2.3.  All extensions require technical review

   Some extensions may be considered minor (e.g. adding a
   straightforward new TLV to an application protocol, which will only
   impact a subset of hosts) and some may be considered major (e.g.
   adding a new IP option type, which will potentially impact every node
   on the Internet).  This is essentially a matter of judgement.  It
   could be argued that anything requiring at most Expert Review in
   [RFC2434] is probably minor, and anything beyond that is major.
   However, even an apparently minor extension may have unforeseen
   consequences on interoperability.  Thus, the distinction between
   major and minor is less important than ensuring that the right amount
   of technical review takes place in either case.

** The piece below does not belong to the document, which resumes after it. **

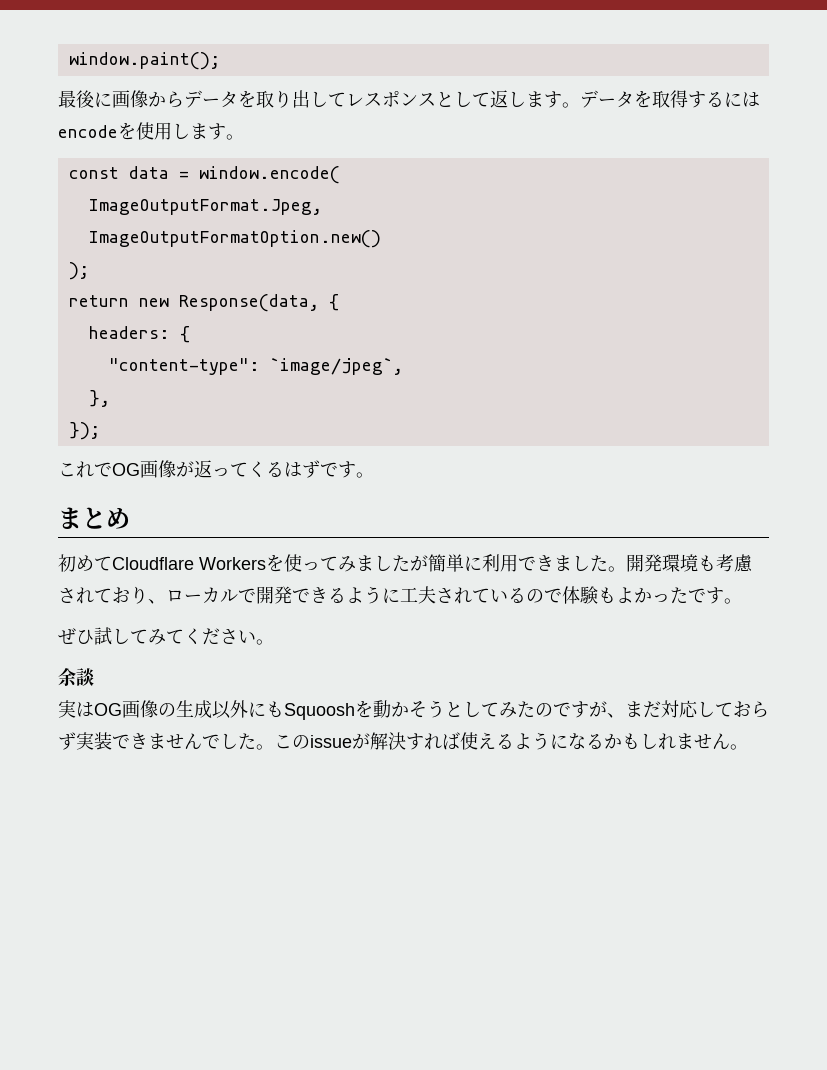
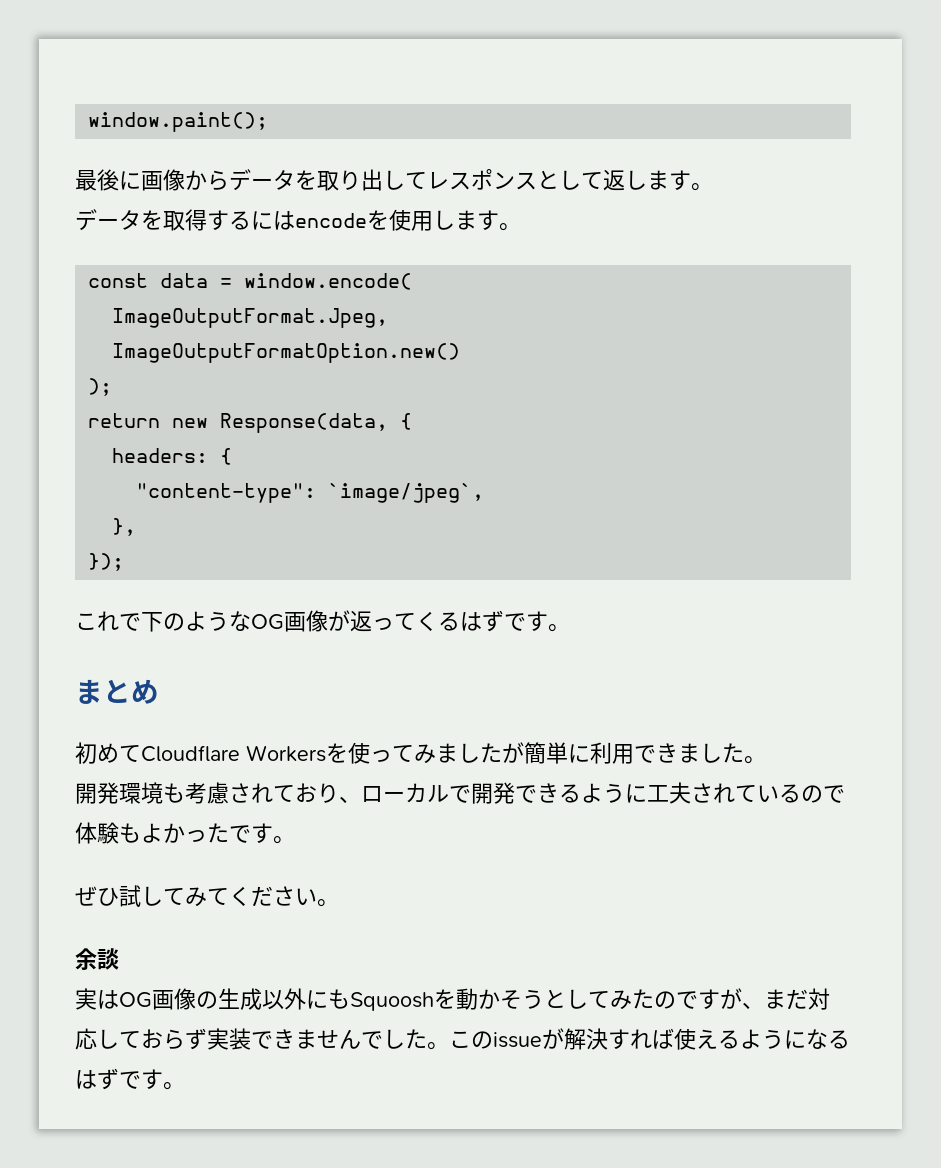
(580, 105) none -> (713, 187) //
(112, 469) none -> [141,611,251,632] 下のような
(626, 569) none -> (766, 760) //
[604,733,730,750] かもしれません -> [75,1068,163,1090] はずです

   For example, RADIUS [RFC2865] is designed to carry attributes and
   allow definition of new attributes.  But it is important that
   discussion of new attributes involve the IETF community of experts
   knowledgeable about the protocol's architecture and existing usage in
   order to fully understand the implications of a proposed extension.
   Adding new attributes without such discussion creates a high risk of
   interoperability or functionality failure.  For this reason among
   others, the IETF has an active RADIUS Extensions working group at the
   time of writing.

   Thus the only safe rule is that, even if an extension appears minor
   to the person proposing it, early review by subject matter experts is
   always advisable.  The proper forum for such review is the IETF,
   either in the relevant Working Group, or by individual IETF experts
   if no such WG exists.


3.  Procedure for Review of Extensions

   Extensions to IETF protocols developed within the IETF will be
   subject to the normal IETF process, exactly like new designs.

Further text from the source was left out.